Share market outlook
While COVID-19 still continues to dominate the global landscape, there are a number of tailwinds in the world equity markets as the economies continue to open and recover, vaccine rollouts expand, and more people return to work in person and seek out travel and experiences.
Domestically, Australia has managed the pandemic relatively well underpinned by a highly accommodative monetary policy and fiscal stimulus, a gradual vaccine rollout and the absence of widespread virus transmissions. Therefore, positive health outcomes and strong economic data remain the key themes for fiscal 2022. In this regard, while the JobKeeper subsidy payments ended in March, the recent 2021 Australian Federal Budget provided $96 billion in additional stimulus over the next five years to support the economy, particularly in business tax incentives and aged care.

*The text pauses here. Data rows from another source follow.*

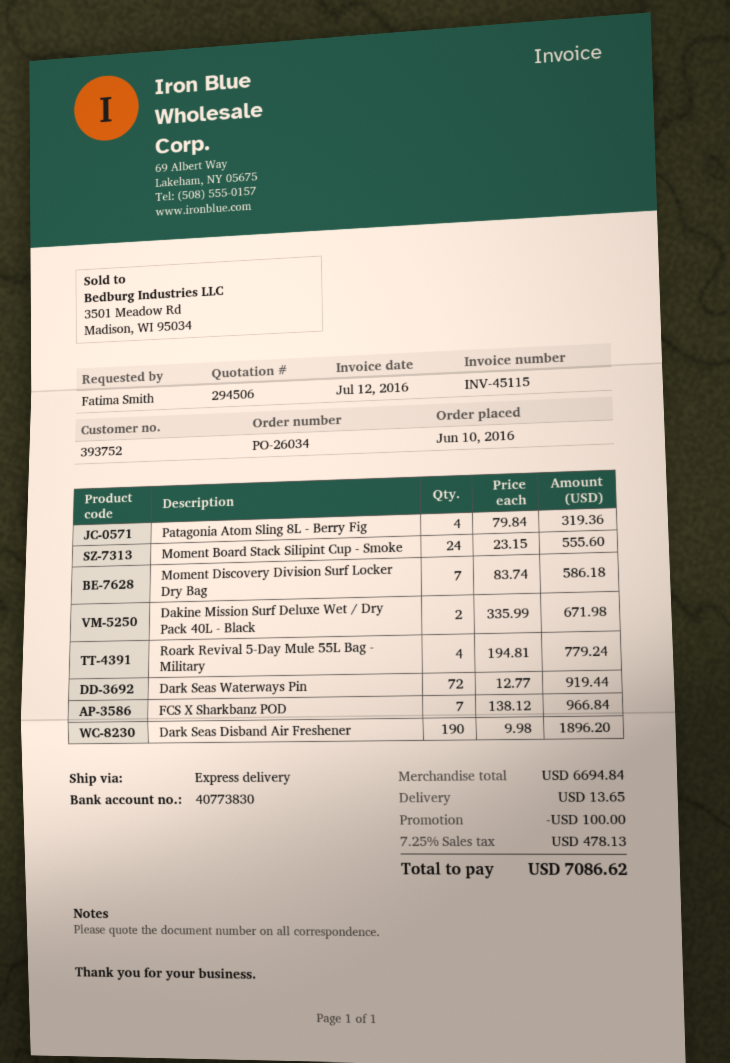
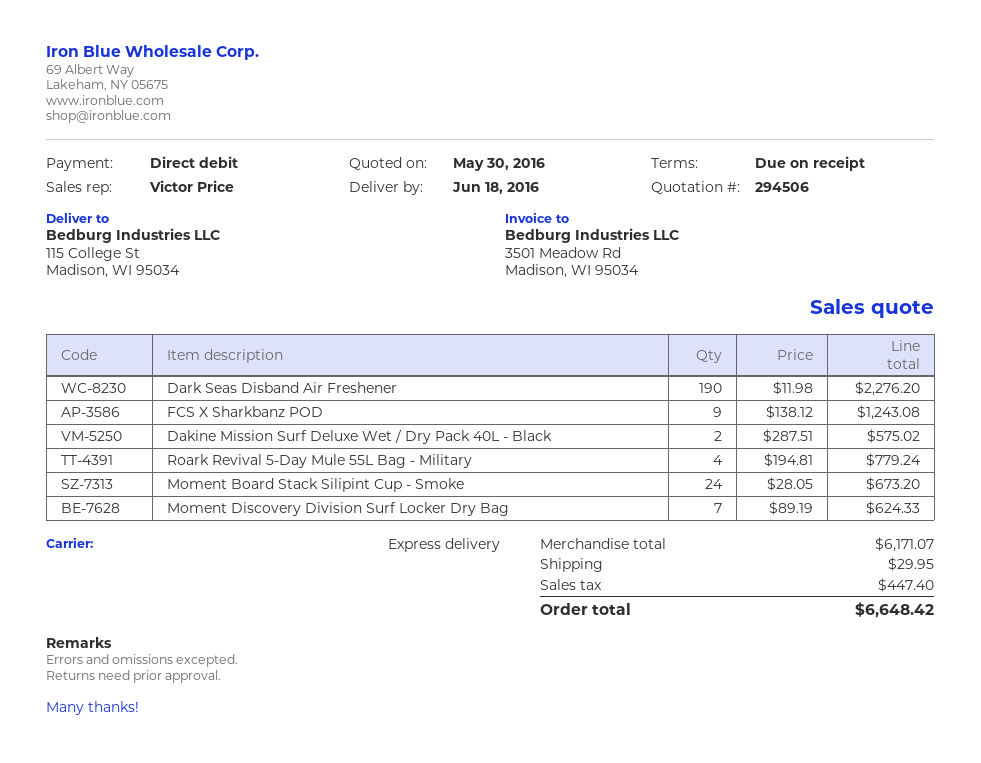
Patagonia Atom Sling 8L - Berry Fig: 4 x 79.84 = 319.36 -> none
Moment Board Stack Silipint Cup - Smoke: 24 x 23.15 = 555.60 -> 24 x 28.05 = 673.20
Moment Discovery Division Surf Locker Dry Bag: 7 x 83.74 = 586.18 -> 7 x 89.19 = 624.33
Dakine Mission Surf Deluxe Wet / Dry Pack 40L - Black: 2 x 335.99 = 671.98 -> 2 x 287.51 = 575.02
Dark Seas Waterways Pin: 72 x 12.77 = 919.44 -> none
FCS X Sharkbanz POD: 7 x 138.12 = 966.84 -> 9 x 138.12 = 1243.08
Dark Seas Disband Air Freshener: 190 x 9.98 = 1896.20 -> 190 x 11.98 = 2276.20
subtotal: 6694.84 -> 6171.07
discount: 100.00 -> none
shipping: 13.65 -> 29.95
tax: 478.13 -> 447.40
total: 7086.62 -> 6648.42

Against this background, the Australian share market is currently valued on a forward consensus price earnings ratio of 17.7x, which is 21% above the long term average of 14.6x. The forward consensus dividend yield for the Australian share market is 3.9% (80% franked) —or 5.2% grossed-up.
All up, as economic growth continues to recover, we expect an on-going rotation out of ‘growth’ stocks towards ‘value’ and cyclical stocks. At a sector level, this implies a structural shift towards banks/financials, travel/tourism, energy, and resources. For the benefit of our clients, we recently put together a list of our favoured cyclical recovery stocks. Our ‘After COVID-19 Recovery Stocks’ are: Aristocrat Leisure, ANZ Banking Group, Macquarie Group, Premier Investments, Flight Centre Travel Group, Qantas Airways, Mirvac Group, BHP Group, Worley, and Origin Energy.
We would also like to reiterate our ‘Champion Stocks’ which have a long term positive thematic over the coming years and, therefore, we are not particularly concerned about the current year’s investment arithmetic or the analyst’s twelve month buy-hold-sell rating. Our ‘Champion Stocks’ are: Amcor, Brambles, Challenger, CSL, Goodman Group, Lendlease Group, Netwealth Group, Sonic Healthcare, and Transurban Group.